Start of PROVIDED DATA

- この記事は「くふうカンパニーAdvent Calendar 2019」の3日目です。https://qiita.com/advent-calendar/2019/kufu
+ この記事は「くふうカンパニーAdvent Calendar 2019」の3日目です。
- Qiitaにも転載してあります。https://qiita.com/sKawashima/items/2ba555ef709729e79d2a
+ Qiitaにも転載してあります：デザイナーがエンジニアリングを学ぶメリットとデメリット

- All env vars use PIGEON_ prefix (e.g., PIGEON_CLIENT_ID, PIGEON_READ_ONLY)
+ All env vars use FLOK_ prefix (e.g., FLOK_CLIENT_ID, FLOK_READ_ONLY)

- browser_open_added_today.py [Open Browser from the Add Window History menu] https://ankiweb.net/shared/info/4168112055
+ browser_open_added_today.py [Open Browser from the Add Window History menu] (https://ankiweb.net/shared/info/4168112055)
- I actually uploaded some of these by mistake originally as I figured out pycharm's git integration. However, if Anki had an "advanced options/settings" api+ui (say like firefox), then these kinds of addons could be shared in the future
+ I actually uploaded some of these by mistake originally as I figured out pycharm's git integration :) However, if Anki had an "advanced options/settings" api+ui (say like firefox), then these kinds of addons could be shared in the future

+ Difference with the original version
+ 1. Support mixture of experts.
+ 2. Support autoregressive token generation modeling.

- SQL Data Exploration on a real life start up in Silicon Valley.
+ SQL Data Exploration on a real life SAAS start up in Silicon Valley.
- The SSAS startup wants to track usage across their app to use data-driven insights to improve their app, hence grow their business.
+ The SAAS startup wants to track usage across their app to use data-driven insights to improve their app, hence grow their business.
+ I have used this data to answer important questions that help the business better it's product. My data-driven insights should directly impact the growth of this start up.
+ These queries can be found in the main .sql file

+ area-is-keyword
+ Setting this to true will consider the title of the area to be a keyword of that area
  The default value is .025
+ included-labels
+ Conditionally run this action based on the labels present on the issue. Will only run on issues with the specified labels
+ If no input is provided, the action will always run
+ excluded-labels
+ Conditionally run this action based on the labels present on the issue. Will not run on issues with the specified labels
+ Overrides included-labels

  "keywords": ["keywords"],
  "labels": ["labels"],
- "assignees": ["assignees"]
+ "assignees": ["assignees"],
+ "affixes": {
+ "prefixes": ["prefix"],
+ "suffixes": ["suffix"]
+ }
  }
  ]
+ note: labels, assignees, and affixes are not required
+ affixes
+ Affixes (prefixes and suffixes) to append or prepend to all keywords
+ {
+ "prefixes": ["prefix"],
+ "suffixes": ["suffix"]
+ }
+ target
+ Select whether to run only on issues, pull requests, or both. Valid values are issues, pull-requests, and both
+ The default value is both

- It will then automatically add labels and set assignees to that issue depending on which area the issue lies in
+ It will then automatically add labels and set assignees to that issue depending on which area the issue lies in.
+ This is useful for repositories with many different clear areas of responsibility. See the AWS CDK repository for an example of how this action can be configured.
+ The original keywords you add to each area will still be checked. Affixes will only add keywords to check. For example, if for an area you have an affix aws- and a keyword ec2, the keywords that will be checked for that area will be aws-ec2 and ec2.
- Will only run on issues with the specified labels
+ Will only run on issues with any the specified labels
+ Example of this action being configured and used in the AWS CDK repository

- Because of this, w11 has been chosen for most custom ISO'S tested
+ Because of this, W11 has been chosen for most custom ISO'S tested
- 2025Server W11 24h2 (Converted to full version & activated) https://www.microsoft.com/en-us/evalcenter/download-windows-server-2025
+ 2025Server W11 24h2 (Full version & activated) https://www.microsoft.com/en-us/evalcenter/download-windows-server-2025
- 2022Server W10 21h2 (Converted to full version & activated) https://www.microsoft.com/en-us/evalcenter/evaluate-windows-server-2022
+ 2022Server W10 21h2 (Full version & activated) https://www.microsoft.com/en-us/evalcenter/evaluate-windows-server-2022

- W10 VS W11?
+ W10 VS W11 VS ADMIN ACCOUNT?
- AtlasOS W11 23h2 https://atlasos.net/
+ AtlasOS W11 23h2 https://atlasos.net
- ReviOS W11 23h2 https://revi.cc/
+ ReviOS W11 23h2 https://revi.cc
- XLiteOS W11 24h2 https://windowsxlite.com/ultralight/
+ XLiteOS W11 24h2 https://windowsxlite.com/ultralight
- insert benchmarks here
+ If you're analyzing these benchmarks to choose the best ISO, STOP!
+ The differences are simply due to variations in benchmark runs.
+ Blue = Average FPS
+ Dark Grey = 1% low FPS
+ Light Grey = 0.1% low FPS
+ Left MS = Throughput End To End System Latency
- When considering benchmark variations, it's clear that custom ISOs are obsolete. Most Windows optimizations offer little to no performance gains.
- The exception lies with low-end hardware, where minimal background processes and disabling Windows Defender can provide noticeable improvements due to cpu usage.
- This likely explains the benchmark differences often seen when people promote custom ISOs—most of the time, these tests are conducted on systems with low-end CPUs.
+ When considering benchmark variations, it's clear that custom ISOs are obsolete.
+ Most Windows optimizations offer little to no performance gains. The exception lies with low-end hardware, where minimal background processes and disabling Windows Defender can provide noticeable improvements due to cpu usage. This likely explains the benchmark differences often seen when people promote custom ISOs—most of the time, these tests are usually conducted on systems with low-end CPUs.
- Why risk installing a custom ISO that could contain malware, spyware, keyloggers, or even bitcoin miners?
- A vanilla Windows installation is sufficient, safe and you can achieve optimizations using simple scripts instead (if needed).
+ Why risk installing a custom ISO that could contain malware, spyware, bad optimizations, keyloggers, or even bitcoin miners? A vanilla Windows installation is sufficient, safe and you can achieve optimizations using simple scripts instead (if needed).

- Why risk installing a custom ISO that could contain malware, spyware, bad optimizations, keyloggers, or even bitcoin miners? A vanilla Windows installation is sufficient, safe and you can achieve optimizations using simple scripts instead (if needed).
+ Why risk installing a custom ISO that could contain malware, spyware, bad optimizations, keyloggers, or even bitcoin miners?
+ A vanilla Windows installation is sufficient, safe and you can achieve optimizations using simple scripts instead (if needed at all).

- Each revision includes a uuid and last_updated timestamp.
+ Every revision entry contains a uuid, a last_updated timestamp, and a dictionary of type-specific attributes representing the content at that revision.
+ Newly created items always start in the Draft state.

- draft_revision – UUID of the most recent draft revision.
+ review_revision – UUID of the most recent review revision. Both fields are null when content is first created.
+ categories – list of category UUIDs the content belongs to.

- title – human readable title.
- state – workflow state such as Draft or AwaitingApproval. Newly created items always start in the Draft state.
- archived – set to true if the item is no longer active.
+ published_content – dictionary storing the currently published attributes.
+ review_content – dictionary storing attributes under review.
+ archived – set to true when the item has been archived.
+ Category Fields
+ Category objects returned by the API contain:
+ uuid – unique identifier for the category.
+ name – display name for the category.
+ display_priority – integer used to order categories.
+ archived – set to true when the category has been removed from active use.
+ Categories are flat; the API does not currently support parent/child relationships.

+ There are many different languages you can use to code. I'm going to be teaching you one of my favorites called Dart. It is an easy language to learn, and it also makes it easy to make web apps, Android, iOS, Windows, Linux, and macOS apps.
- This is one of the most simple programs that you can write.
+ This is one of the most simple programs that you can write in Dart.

End of PROVIDED DATA

WHAT IS REQUIRED >> From the data above, return every line from the line that has "History menu] (https://ankiweb.net/shared/info/4168112055)" up to and including the line that has "- I actually", exactly.

RESULT >>
+ browser_open_added_today.py [Open Browser from the Add Window History menu] (https://ankiweb.net/shared/info/4168112055)
- I actually uploaded some of these by mistake originally as I figured out pycharm's git integration. However, if Anki had an "advanced options/settings" api+ui (say like firefox), then these kinds of addons could be shared in the future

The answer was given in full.